— Work task —
Every line of the material needs an exact copy, apart from the images.

— Data for the task —

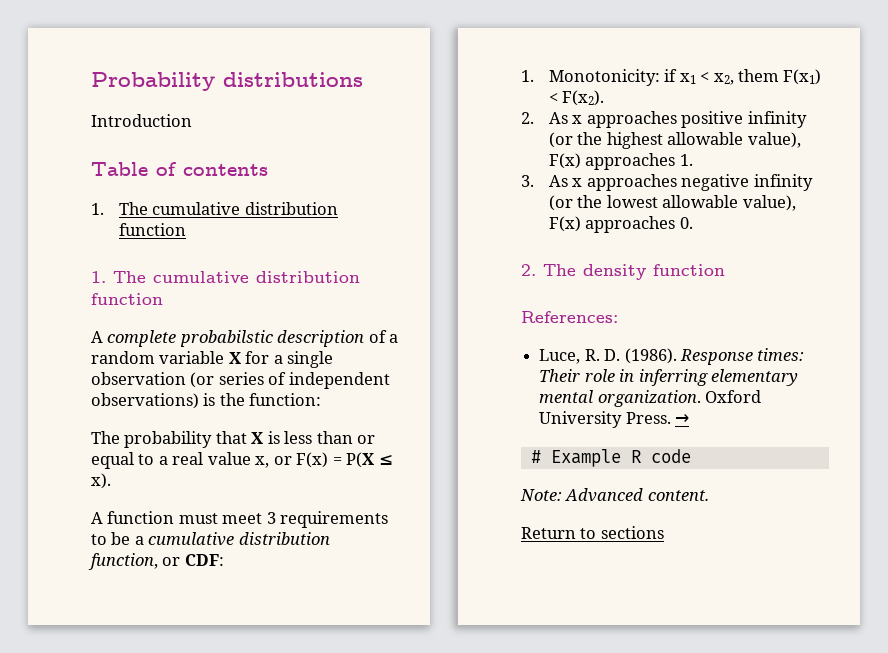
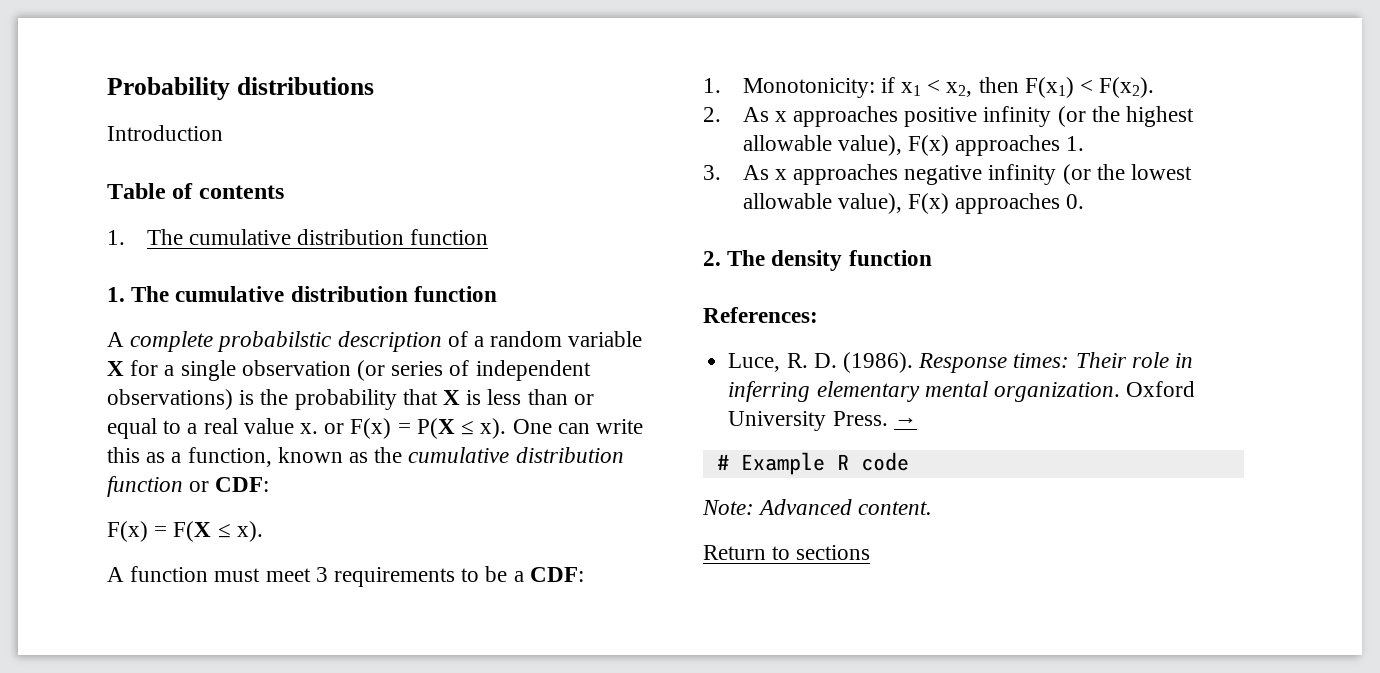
[249,393,322,406] [91,431,120,444] function: // The -> (289, 397) none
[255,456,270,468] x, -> [300,423,319,434] x.
(111, 481) none -> [512,419,643,434] [107,447,624,467] [107,476,270,497] [107,521,263,542] One can write this as a function, known as the cumulative distribution function or CDF: // F(x) = F(X ≤ x).
[148,532,330,546] [88,553,181,570] cumulative distribution function, or -> (524, 576) none
[738,69,780,82] them -> [978,77,1019,93] then

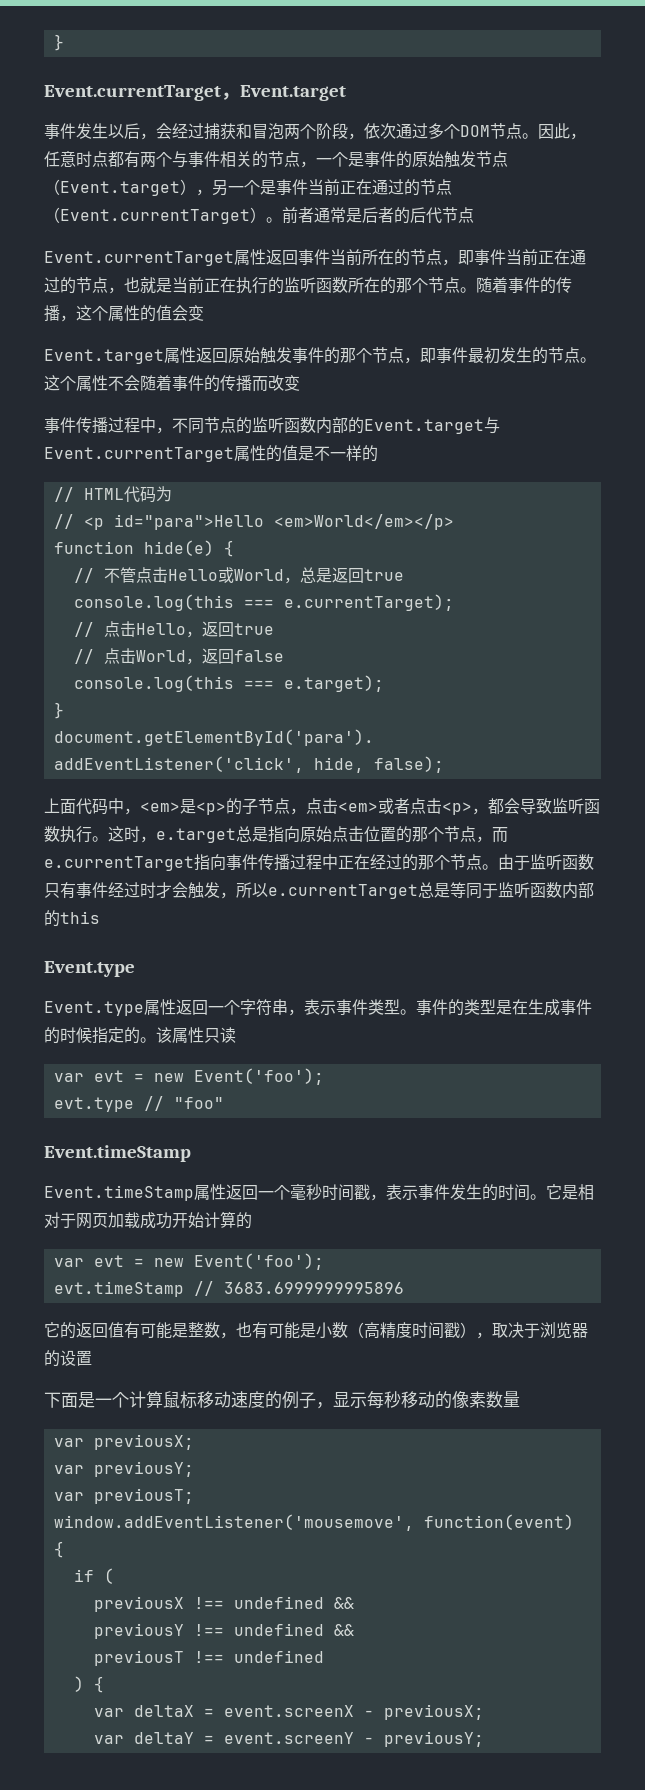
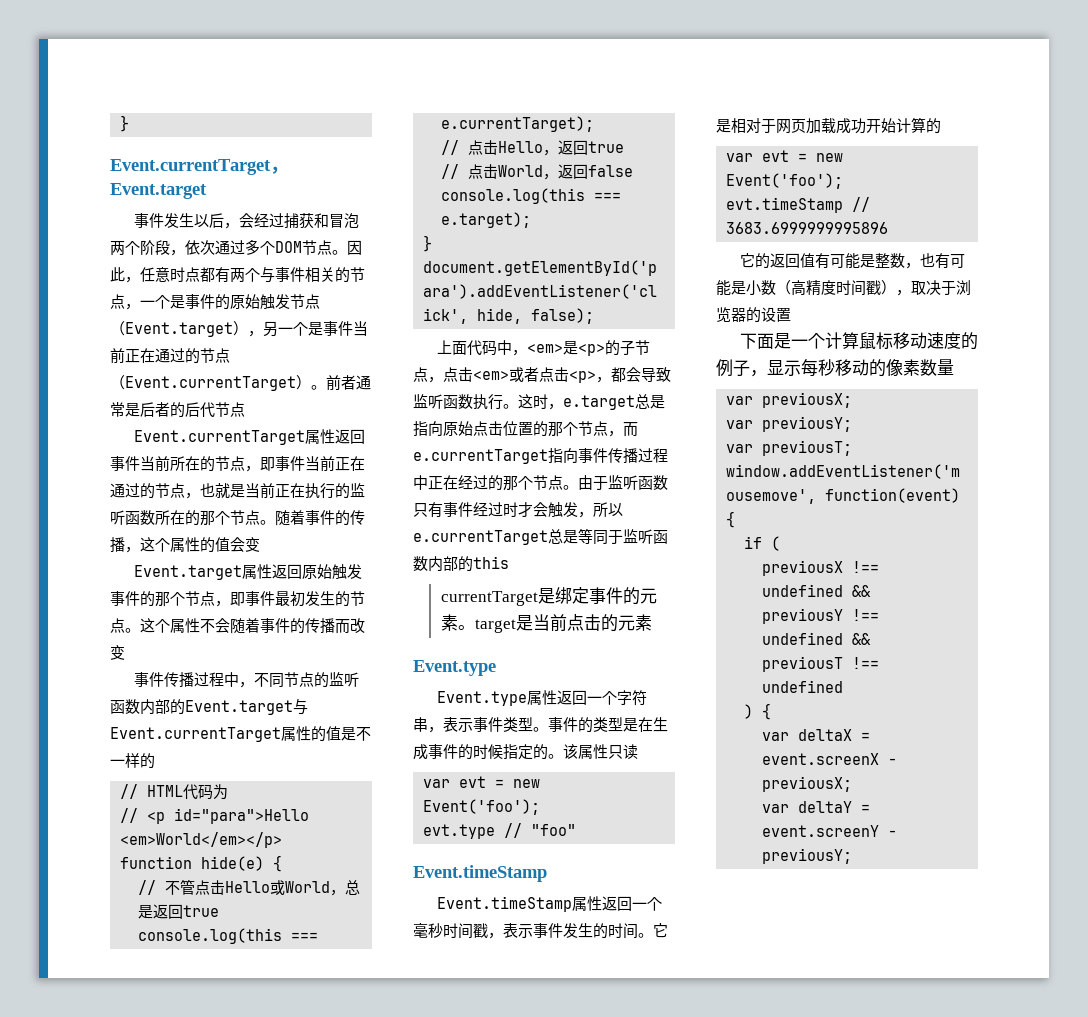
(100, 917) none -> [440,587,657,606] [440,614,652,633] // currentTarget是绑定事件的元素。target是当前点击的元素

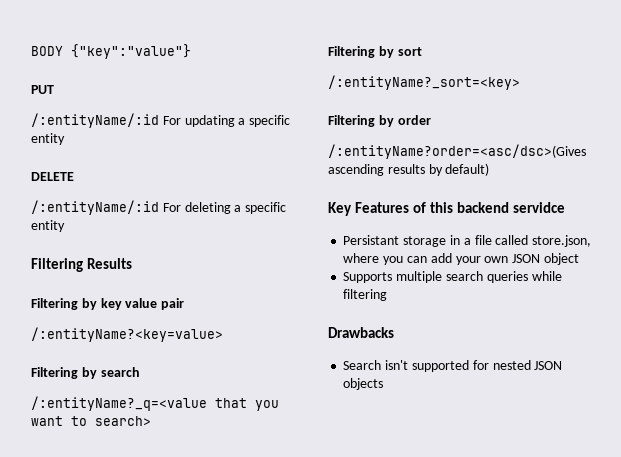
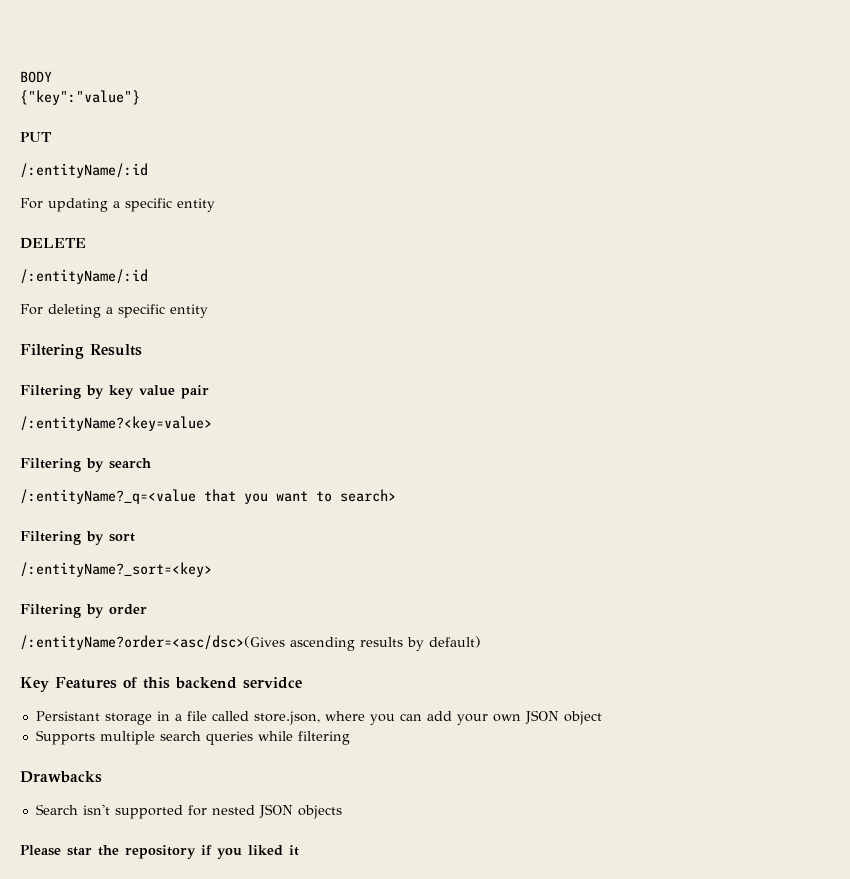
(63, 51) none -> (52, 77) //
(159, 120) none -> (148, 170) //
(159, 207) none -> (148, 276) //
(384, 384) none -> [20,845,299,859] // Please star the repository if you liked it

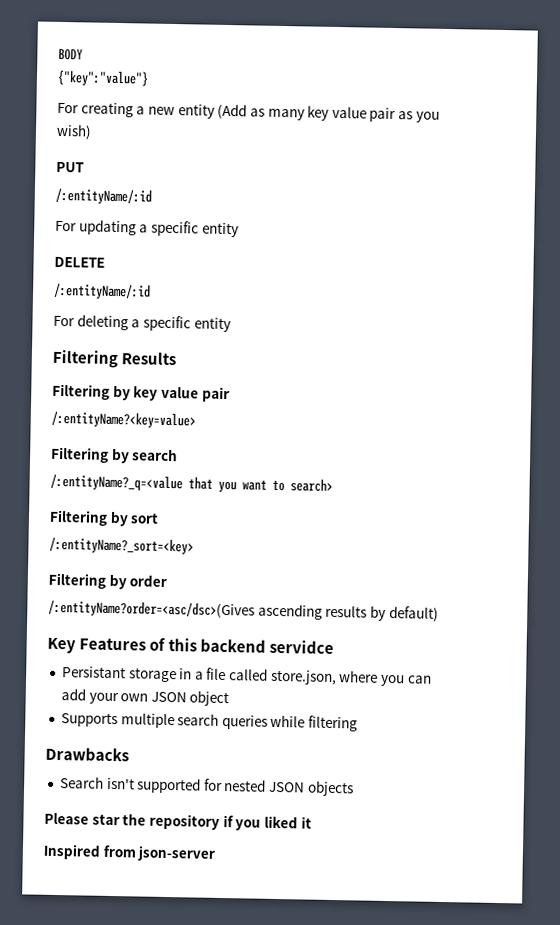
(140, 97) none -> [57,102,440,123] [56,123,92,140] // For creating a new entity (Add as many key value pair as you wish)
(299, 850) none -> [43,843,217,862] // Inspired from json-server

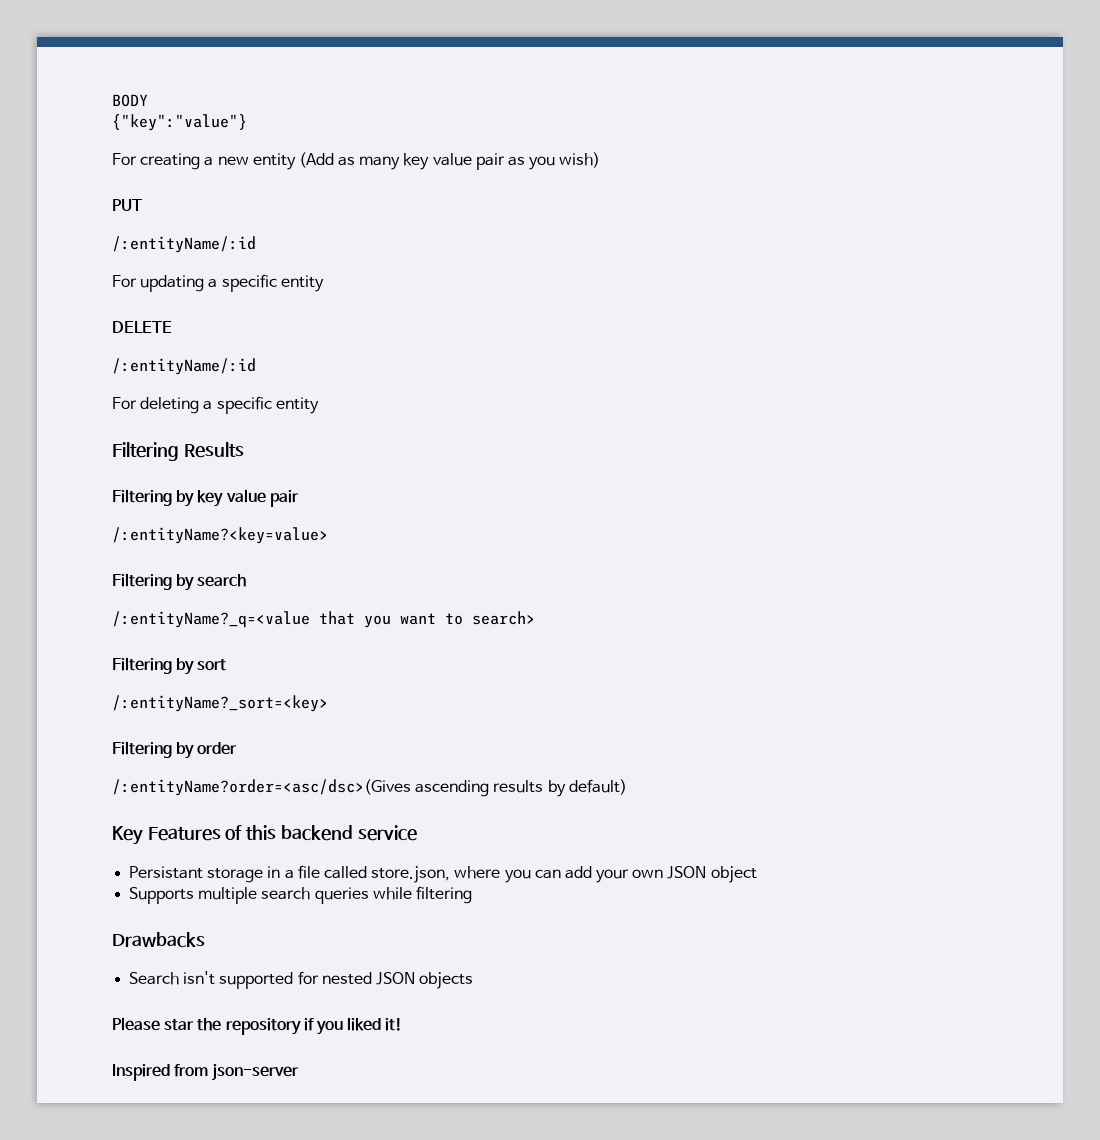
[269,639,335,655] servidce -> [357,825,417,841] service
[300,816,312,829] it -> [385,1018,403,1031] it!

— Worked solution —
[249,393,322,406] [91,431,120,444] function: // The -> (289, 397) none
[255,456,270,468] x, -> [300,423,319,434] x.
(111, 481) none -> [512,419,643,434] [107,447,624,467] [107,476,270,497] [107,521,263,542] One can write this as a function, known as the cumulative distribution function or CDF: // F(x) = F(X ≤ x).
[148,532,330,546] [88,553,181,570] cumulative distribution function, or -> (524, 576) none
[738,69,780,82] them -> [978,77,1019,93] then

(100, 917) none -> [440,587,657,606] [440,614,652,633] // currentTarget是绑定事件的元素。target是当前点击的元素

(63, 51) none -> (52, 77) //
(159, 120) none -> (148, 170) //
(159, 207) none -> (148, 276) //
(384, 384) none -> [20,845,299,859] // Please star the repository if you liked it

(140, 97) none -> [57,102,440,123] [56,123,92,140] // For creating a new entity (Add as many key value pair as you wish)
(299, 850) none -> [43,843,217,862] // Inspired from json-server

[269,639,335,655] servidce -> [357,825,417,841] service
[300,816,312,829] it -> [385,1018,403,1031] it!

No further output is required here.